Dimanche 12 juillet 2009, cinq heures de l’après-midi. La touffeur qui règne sur la ville rend plus lourds encore les battements des cloches de Santa- Maria. Assis sur un banc du Parque de los Pueblos de Europa, un vieillard dodeline doucement du béret. 1937. Quel âge avait-il alors ? Cinq ans, six ans ? De quoi se souvient-il ? De peu de chose. De rien peut-être, sinon d’une vie passée à essayer de ne plus se répéter ce qu’on lui a raconté. Toute sa famille écrasée sous les bombes, les trois-quarts de la cité détruits, incendiés, réduits en cendres. Un jour de marché dominical, à cinq heures de l’après-midi. Toutes les vingt minutes, les orages de feu surgissant des quatre collines qui forment l’horizon de Guernica. Trois heures ont suffi pour lui briser son avenir, lui creuser un passé trop lourd à porter. Un passé qui gémit sur ses épaules basses, comme la vieille poutre du clocher de l’église, épargnée par les Junker.
Un quart d’heure plus tard, un peu plus loin dans le parc, la passerelle franchie, devant les sculptures monumentales de Chillida et de Moore. Salement rouillées et taguées. Un groupe de jeunes y sont affalés parmi les canettes et les sachets de chips. On rigole fort, on prépare la prochaine sortie en se racontant les exploits du week-end précédent.

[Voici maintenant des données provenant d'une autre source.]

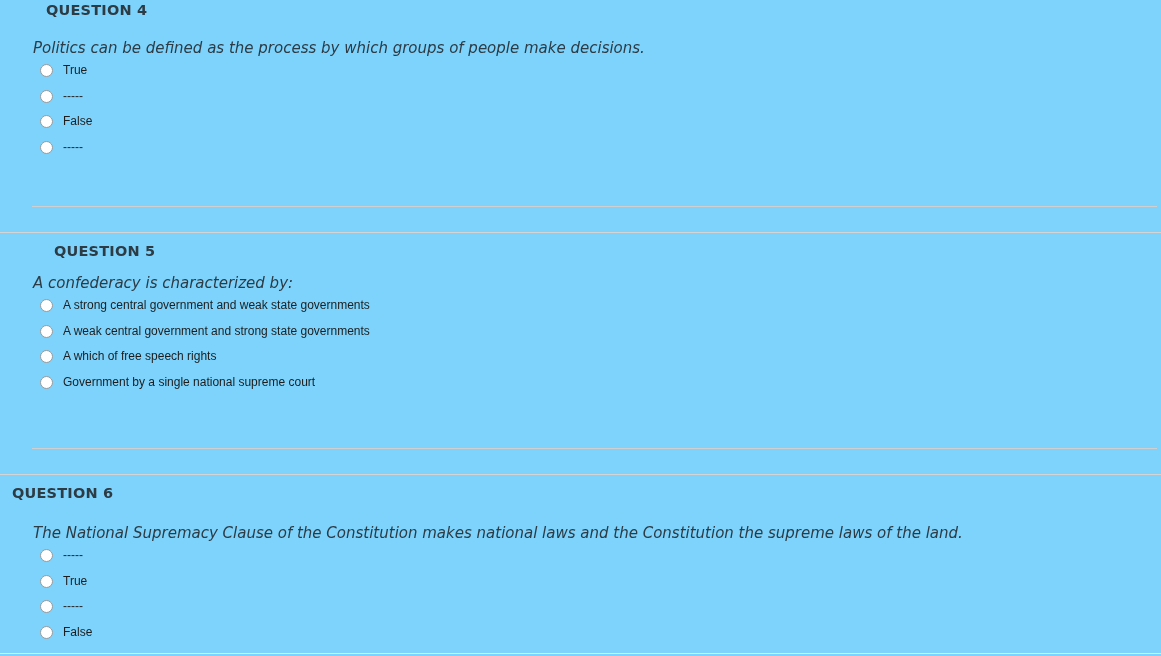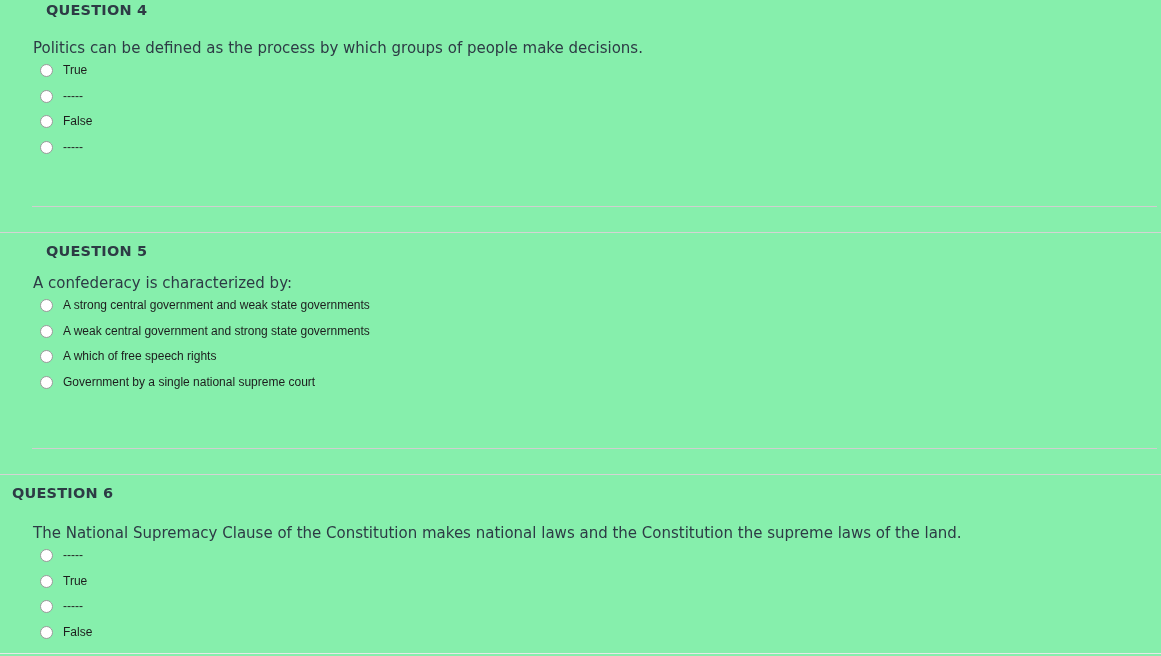--- a/index.html
+++ b/index.html
@@ -19,7 +19,7 @@
     position: relative;
     width: 1161px;
     height: 656px;
-    background: #86efac;
+    background: #7dd3fc;
   }
 
   

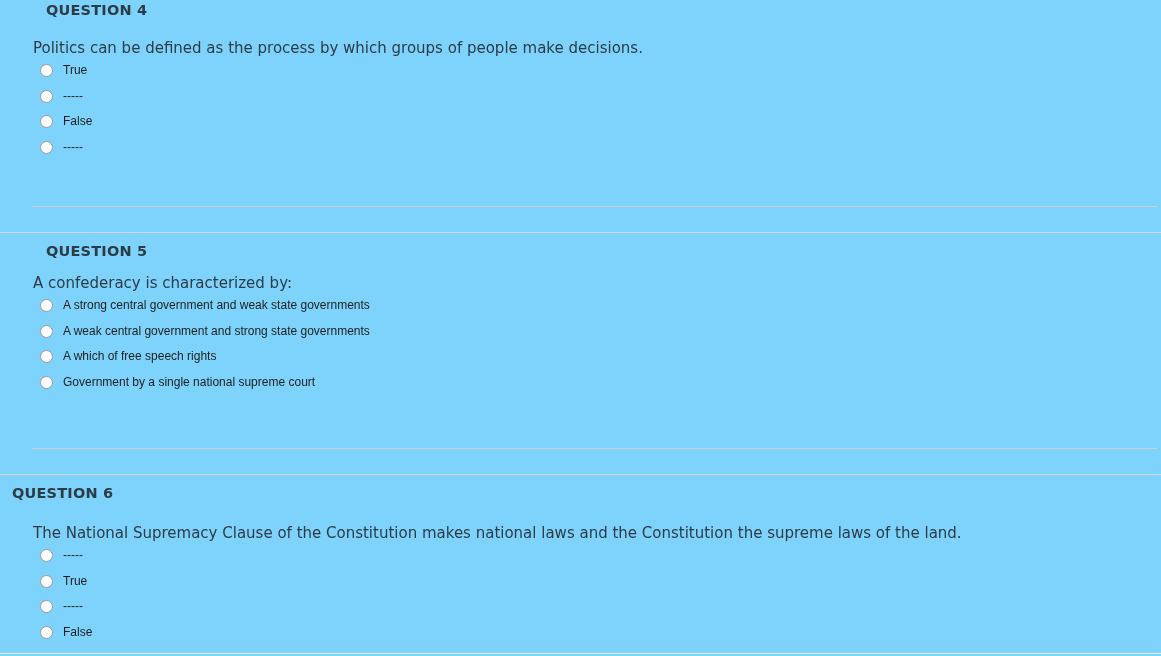--- a/index.html
+++ b/index.html
@@ -56,6 +56,7 @@
     line-height: 20px;
     margin: 0;
     white-space: nowrap;
+    font-style: italic;
   }
 
   .answers {

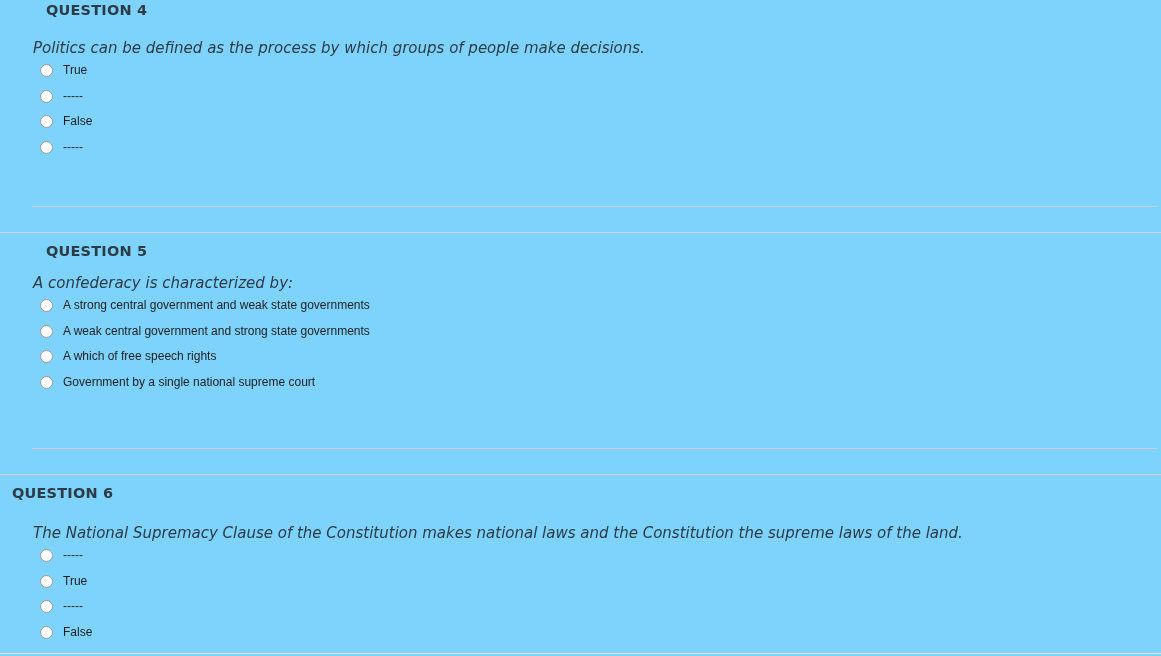--- a/index.html
+++ b/index.html
@@ -128,7 +128,7 @@
   #q4 .question-body   { position: absolute; left: 0; top: 38px; width: 1161px; box-sizing: border-box; }
 
   #q5 { position: absolute; left: 0; top: 233px; }
-  #q5 .question-header { position: absolute; left: 0; top: 9px; }
+  #q5 .question-header { position: absolute; left: 8px; top: 9px; }
   #q5 .question-body   { position: absolute; left: 0; top: 40px; width: 1161px; box-sizing: border-box; }
 
   #q6 { position: absolute; left: 0; top: 475px; }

Je n’ai l’envie de parler à personne. Ni à l’ancêtre songeur ni aux gominés hilares. Le premier ne veut plus parler. Il ne veut plus que ruminer sa vie en silence, la vie qu’il a dû reconstruire tout seul. Peut-être même vient-il d’ailleurs ? Peut-être pense-t-il à tout autre chose, à sa petite pension qui est insuffisante, à sa prostate qui le fait souffrir, à ses petits-enfants qui ne lui téléphonent plus ?
Les autres, les branchés du coin, me répondraient en ricanant : « Hitler, connais pas ! Nous, on vit en 2009, on est en vacances et on veut s’éclater. Alors, dégage ! Prends ta petite photo et…basta ! »
Guernica, cinq heures et demie, les cloches se sont tues. Il est temps de passer ton chemin, sinistre pèlerin. Là-bas, sous le puente de Renteria, la ria coule tranquille vers la mer. Sous les bombes, il y a la plage de Mundaka.